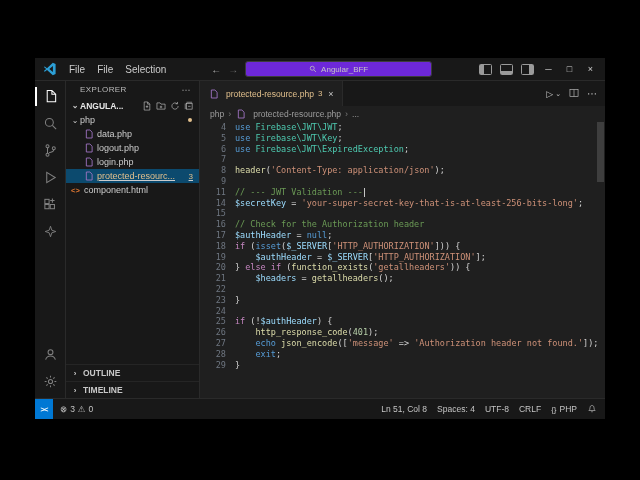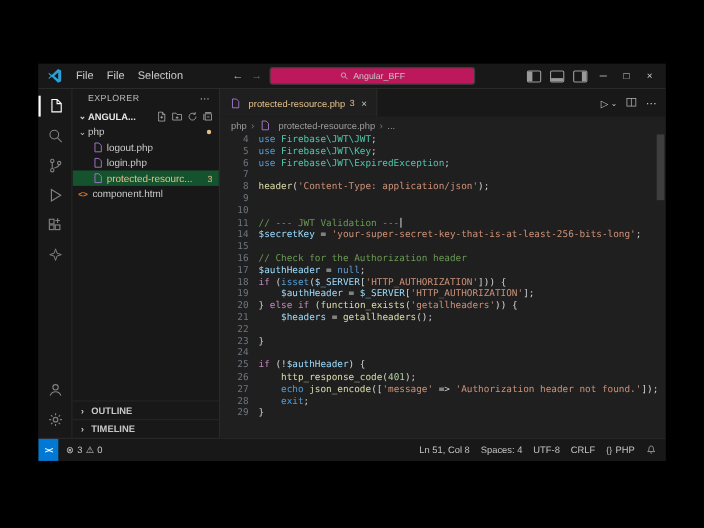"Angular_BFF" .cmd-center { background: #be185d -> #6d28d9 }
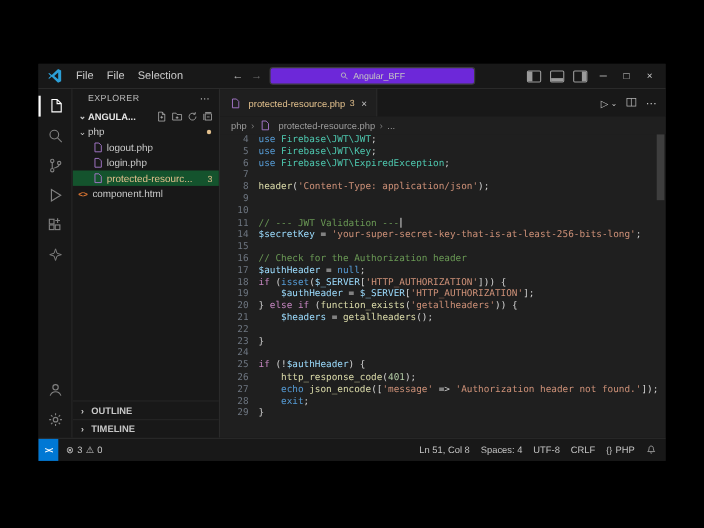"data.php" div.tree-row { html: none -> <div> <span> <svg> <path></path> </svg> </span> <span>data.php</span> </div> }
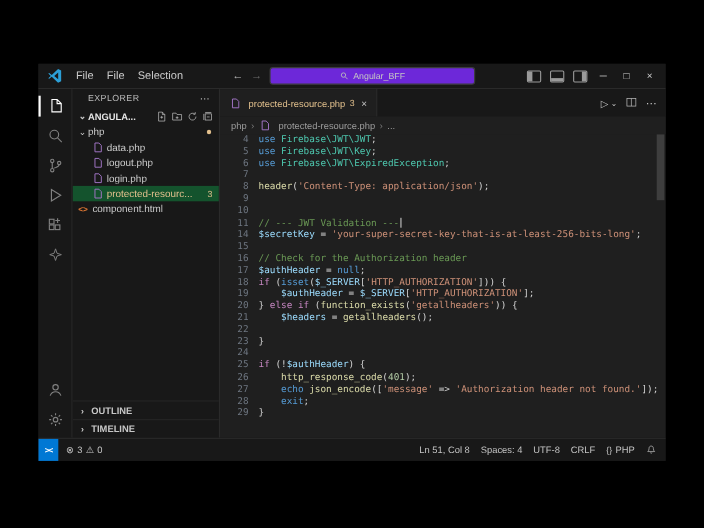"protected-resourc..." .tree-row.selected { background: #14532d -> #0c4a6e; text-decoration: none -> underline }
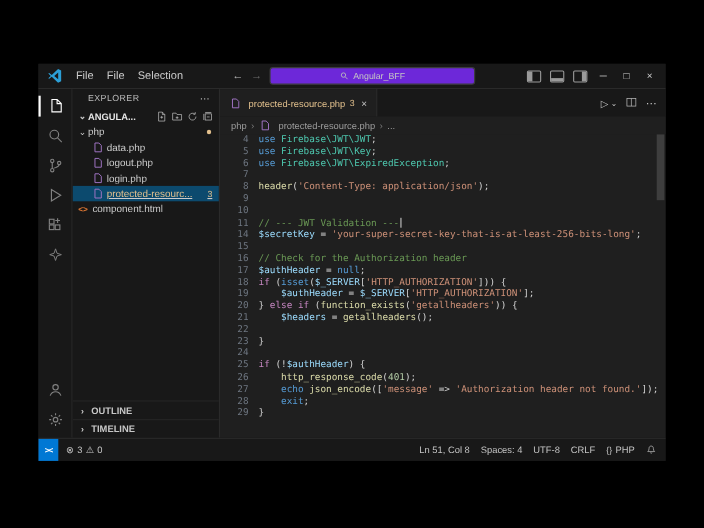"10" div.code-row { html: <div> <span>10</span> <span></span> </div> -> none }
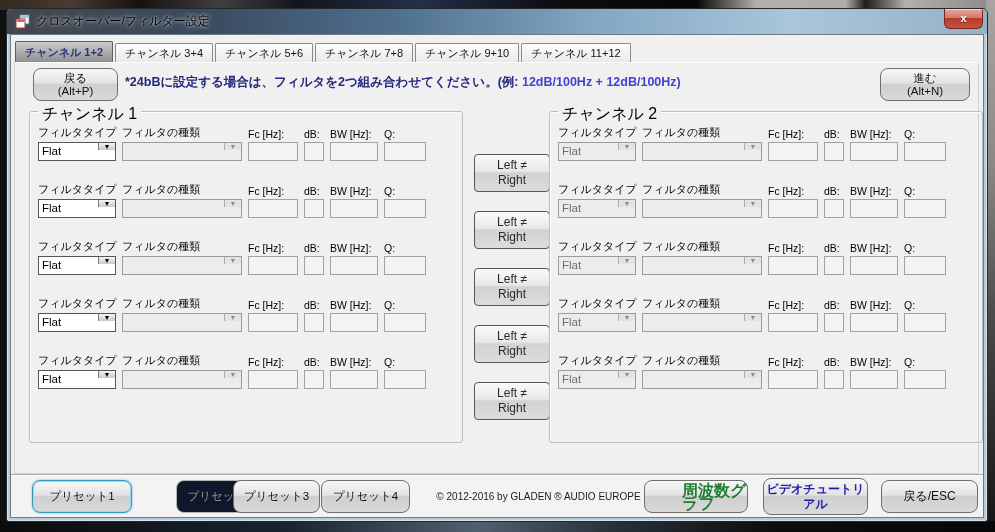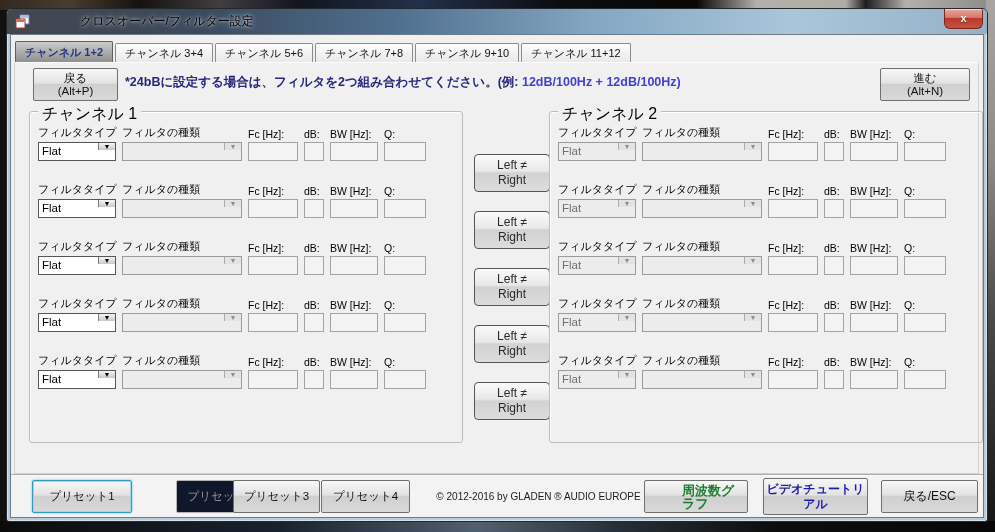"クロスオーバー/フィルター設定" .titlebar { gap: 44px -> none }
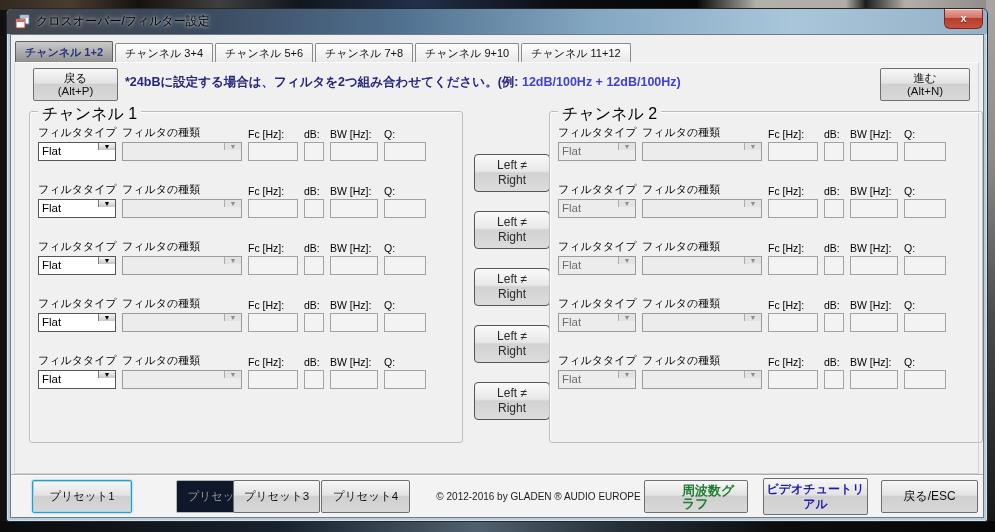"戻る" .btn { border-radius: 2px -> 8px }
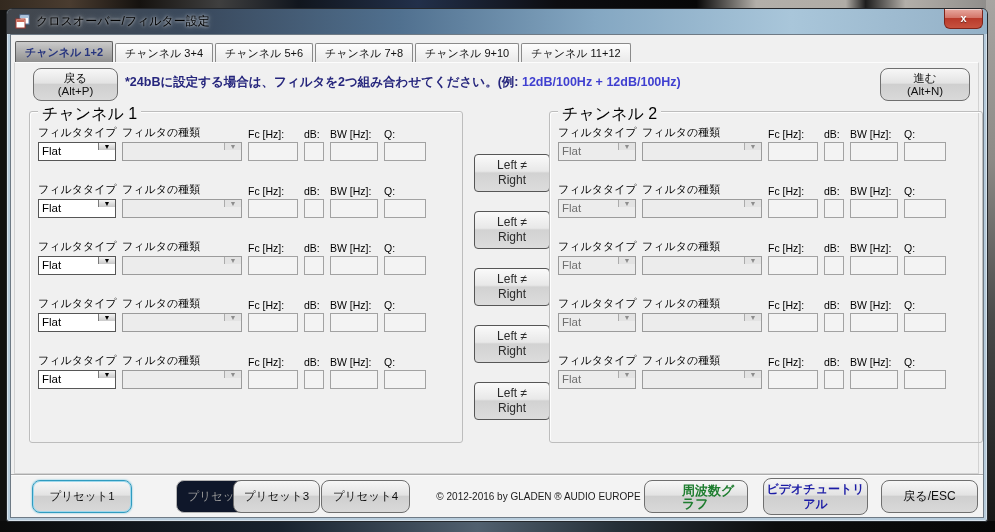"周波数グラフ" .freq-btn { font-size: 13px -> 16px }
++++++++++
_WHAT YOU NEED TO DO_
A faithful copy of the data is required: each word kept, each picture omitted.

_EXERCISE SOLUTION_
"Angular_BFF" .cmd-center { background: #be185d -> #6d28d9 }
"data.php" div.tree-row { html: none -> <div> <span> <svg> <path></path> </svg> </span> <span>data.php</span> </div> }
"protected-resourc..." .tree-row.selected { background: #14532d -> #0c4a6e; text-decoration: none -> underline }
"10" div.code-row { html: <div> <span>10</span> <span></span> </div> -> none }
"クロスオーバー/フィルター設定" .titlebar { gap: 44px -> none }
"戻る" .btn { border-radius: 2px -> 8px }
"周波数グラフ" .freq-btn { font-size: 13px -> 16px }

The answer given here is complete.